This morning, the Federal Register posted for public inspection the final rule revising the Federal Policy for the Protection of Human Subjects (AKA “The Common Rule”). This has been a long, long road, beginning with an ANPRM in 2011 and a massive NPRM in 2015. The agencies clearly wanted to slide this in before the administration change on Friday, but substantial uncertainty remains.
I’ve copied the preamble’s articulation of key changes – and key proposals that have been dropped – below the fold. But I want to briefly address the “what now?” question. The incoming Trump administration will have its hands full with ACA “repeal and something,” so it’s hard to imagine this regulatory change will be high on the priority list, especially with some of the most worrisome proposals having been nixed already. But the Congressional Review Act provides Congress a streamlined process to eliminate new agency rules. Under the Act, agencies must notify Congress of new regulations, triggering a 60 legislative day review period in which Congress can pass a resolution of disapproval for presidential signature (or veto). So that’s a possibility here.
In addition, two bills have passed the House that could impact these regulations. First, the Midnight Rules Relief Act would amend the Congressional Review Act to allow Congress to disapprove multiple rules at once. In other words, Congress could pass a resolution of disapproval of ALL regulations that had been recently passed to get rid of them all in one fell swoop without individual consideration. Second, the REINS (Regulations from the Executive in Need of Scrutiny) Act, if passed, would require that “major” rules get a joint resolution of Congressional approval within 70 session days to take effect – “major” is defined as having an annual impact of $100M or more, a major increase in costs, or significant adverse effects on innovation.
Point being, don’t get too comfortable with the new rule just yet. Key changes – and things that are staying the same – are listed below (from the Fed. Reg. notice). And I’ll be presenting on these matters at Petrie-Flom’s upcoming conference, Health Law Year in P/Review, on Monday 1/23/17.
Summary of the Major Changes in the Final Rule
The final rule differs in important ways from the NPRM. Most significantly, several proposals are not being adopted:
- The final rule does not adopt the proposal to require that research involving nonidentified biospecimens be subject to the Common Rule, and that consent would need to be obtained in order to conduct such research.
- To the extent some of the NPRM proposals relied on standards that had not yet been proposed, the final rule either does not adopt those proposals or includes revisions to eliminate such reliance.
- The final rule does not expand the policy to cover clinical trials that are not federally funded.
- The final rule does not adopt the proposed new concept of “excluded” activities. Generally, activities proposed to be excluded are now either described as not satisfying the definition of what constitutes research under the regulations or are classified as exempt.
- The proposed revisions to the exemption categories have been modified to better align with the long-standing ordering in the final rule. The final rule does not include the proposed requirement that exemption determinations need to be made in specified ways.
- The final rule does not include the proposed standardized privacy safeguards for identifiable private information and identifiable biospecimens. Aspects of proposals that relied on those safeguards have been modified or are not being adopted.
- The final rule does not adopt the most restrictive proposed criteria for obtaining a waiver of the consent requirements relating to research with identifiable biospecimens.
The final rule makes the following significant changes to the Common Rule:
- Establishes new requirements regarding the information that must be given to prospective research subjects as part of the informed consent process.
- Allows the use of broad consent (i.e., seeking prospective consent to unspecified future research) from a subject for storage, maintenance, and secondary research use of identifiable private information and identifiable biospecimens. Broad consent will be an optional alternative that an investigator may choose instead of, for example, conducting the research on nonidentified information and nonidentified biospecimens, having an institutional review board (IRB) waive the requirement for informed consent, or obtaining consent for a specific study.

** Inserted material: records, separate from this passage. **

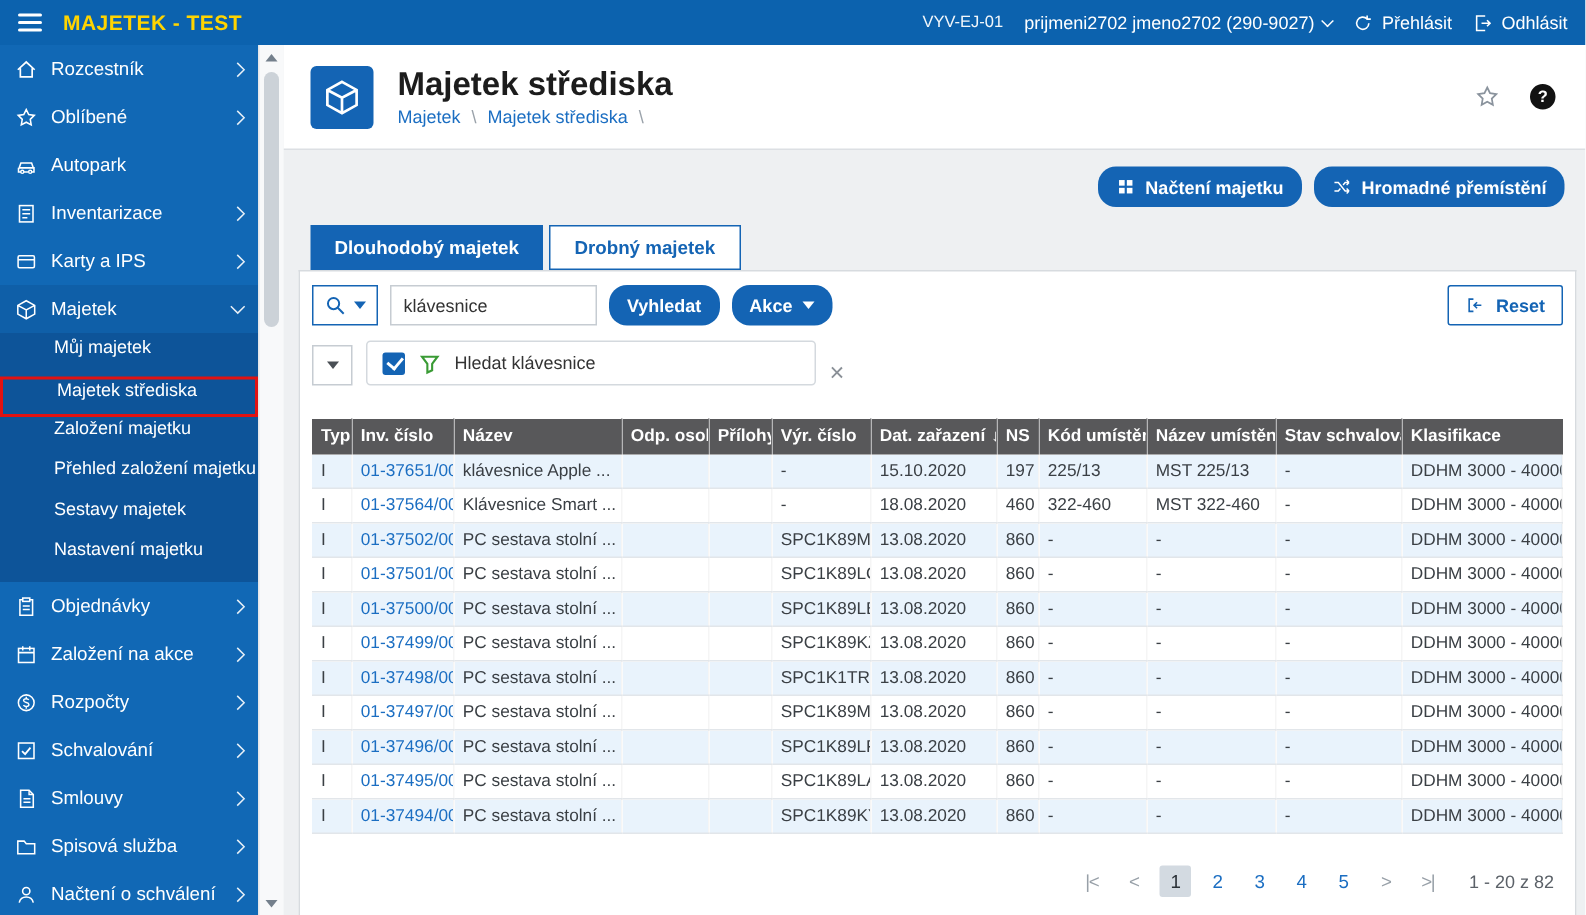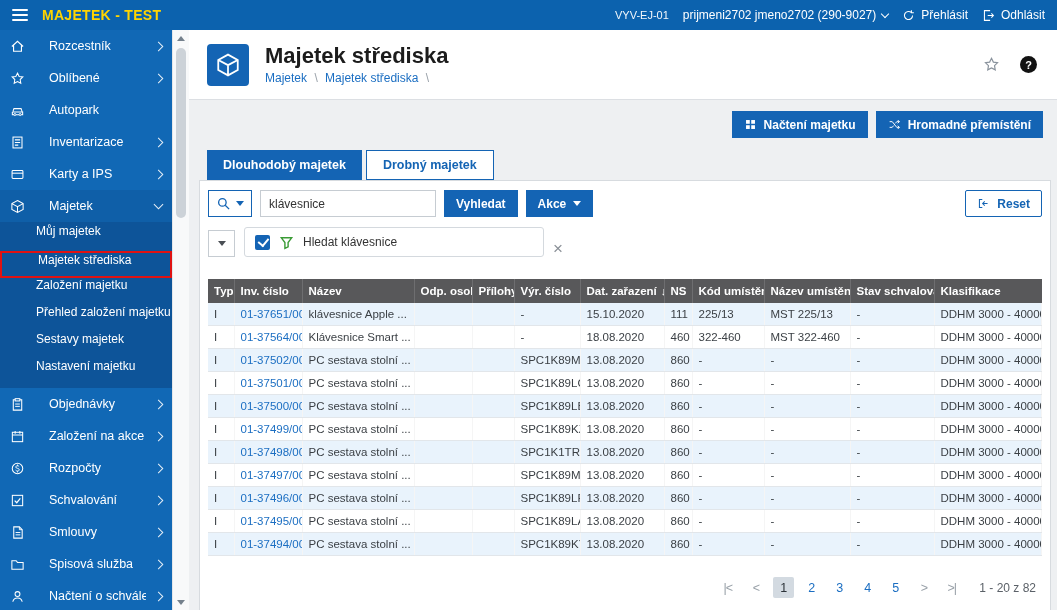--- a/index.html
+++ b/index.html
@@ -27,7 +27,7 @@
   .side-item.expanded{background:#0f5fa8;}
   .s-icon{width:15px;height:15px;flex-shrink:0;color:#fff;}
   .s-icon svg{width:15px;height:15px;display:block;}
-  .s-label{flex:1;overflow:hidden;margin-left:15px;}
+  .s-label{flex:1;overflow:hidden;}
   .chev{width:7px;height:7px;border-right:1.6px solid rgba(255,255,255,.9);
     border-bottom:1.6px solid rgba(255,255,255,.9);flex-shrink:0;}
   .chev.right{transform:rotate(-45deg);}

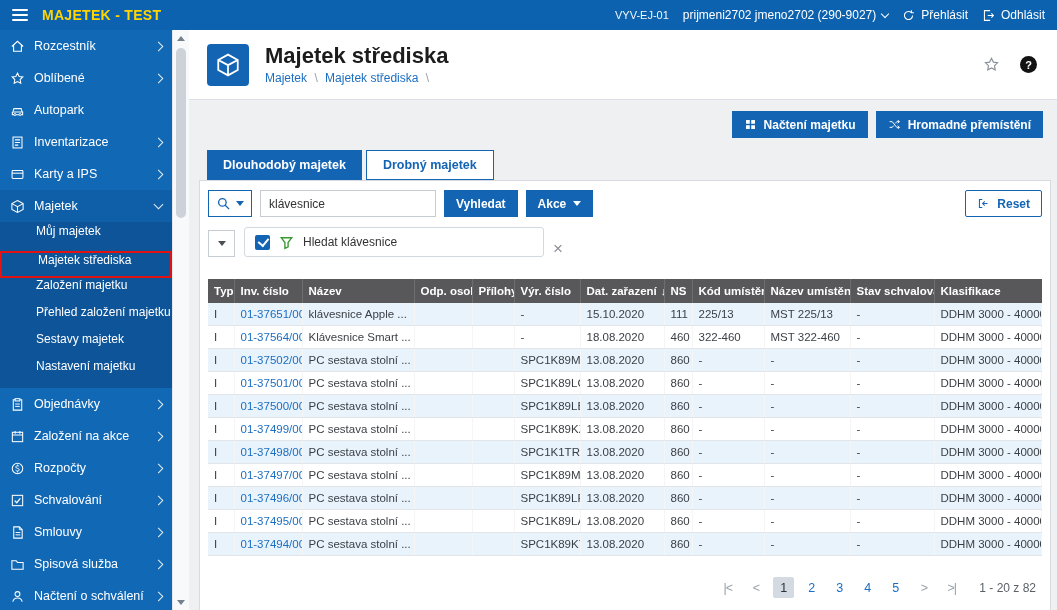--- a/index.html
+++ b/index.html
@@ -64,7 +64,7 @@
   .toolbar-row{display:flex;justify-content:flex-end;gap:8px;padding:11px 14px 8px 18px;}
   .btn-blue{background:var(--accent,#1464b4);color:#fff;border:none;height:27px;padding:0 12px;
     font-size:12px;font-weight:bold;display:inline-flex;align-items:center;gap:7px;cursor:pointer;
-    border-radius:0;font-family:inherit;}
+    border-radius:12px;font-family:inherit;}
   .b-icon svg{width:13px;height:13px;display:block;color:#fff;}
   
   .tabs-row{display:flex;gap:4px;padding:4px 14px 0 18px;}

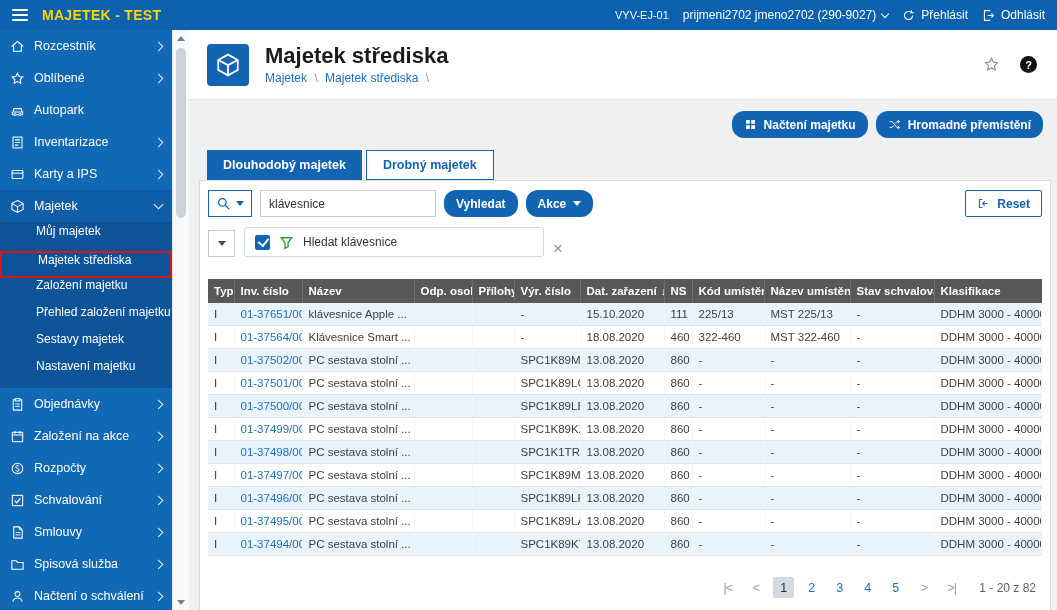--- a/index.html
+++ b/index.html
@@ -83,7 +83,7 @@
     border-top:5px solid var(--accent,#1464b4);}
   .caret-white{width:0;height:0;border-left:4px solid transparent;border-right:4px solid transparent;border-top:5px solid #fff;}
   .caret-dark{width:0;height:0;border-left:4px solid transparent;border-right:4px solid transparent;border-top:5px solid #4a4f55;}
-  .search-input{height:27px;width:176px;border:1px solid #c6ccd2;padding:0 8px;font-size:12px;
+  .search-input{height:27px;width:138px;border:1px solid #c6ccd2;padding:0 8px;font-size:12px;
     color:#333;font-family:inherit;outline:none;}
   .btn-reset{margin-left:auto;height:27px;border:1px solid var(--accent,#1464b4);background:#fff;
     color:var(--accent,#1464b4);font-weight:bold;font-size:12px;display:inline-flex;align-items:center;

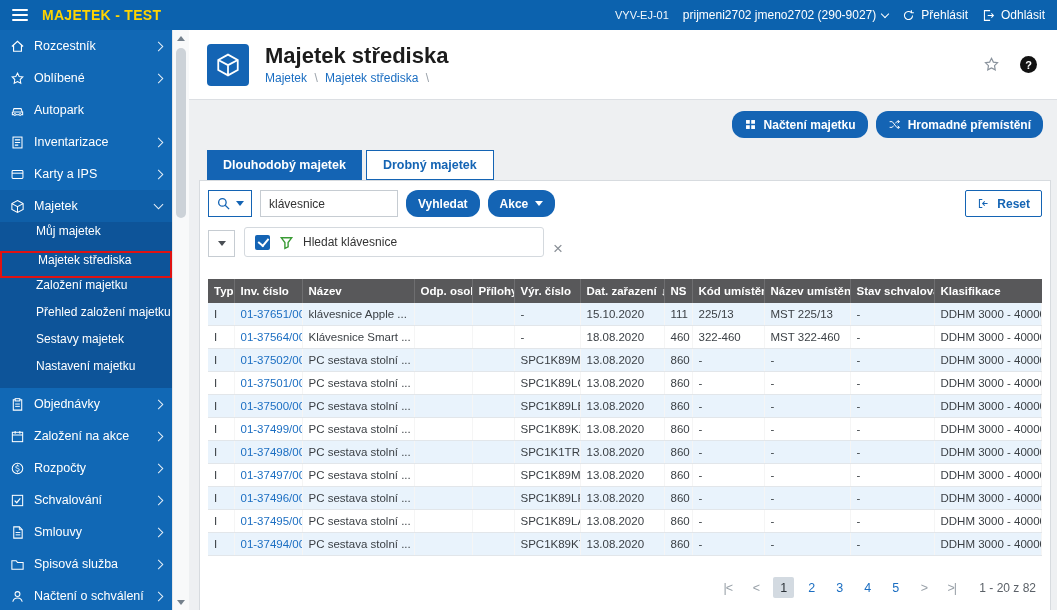--- a/index.html
+++ b/index.html
@@ -454,7 +454,7 @@
               <td></td>
               <td>-</td>
               <td>15.10.2020</td>
-              <td>111</td>
+              <td>197</td>
               <td>225/13</td>
               <td>MST 225/13</td>
               <td>-</td>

- Establishes new exempt categories of research based on their risk profile. Under some of the new categories, exempt research would be required to undergo limited IRB review to ensure that there are adequate privacy safeguards for identifiable private information and identifiable biospecimens.
- Creates a requirement for U.S.-based institutions engaged in cooperative research to use a single IRB for that portion of the research that takes place within the United States, with certain exceptions. This requirement becomes effective 3 years after publication of the final rule.
- Removes the requirement to conduct continuing review of ongoing research for studies that undergo expedited review and for studies that have completed study interventions and are merely analyzing study data or involve only observational follow up in conjunction with standard clinical care.
Other minor changes have been to improve the rule and for purposes of clarity and accuracy.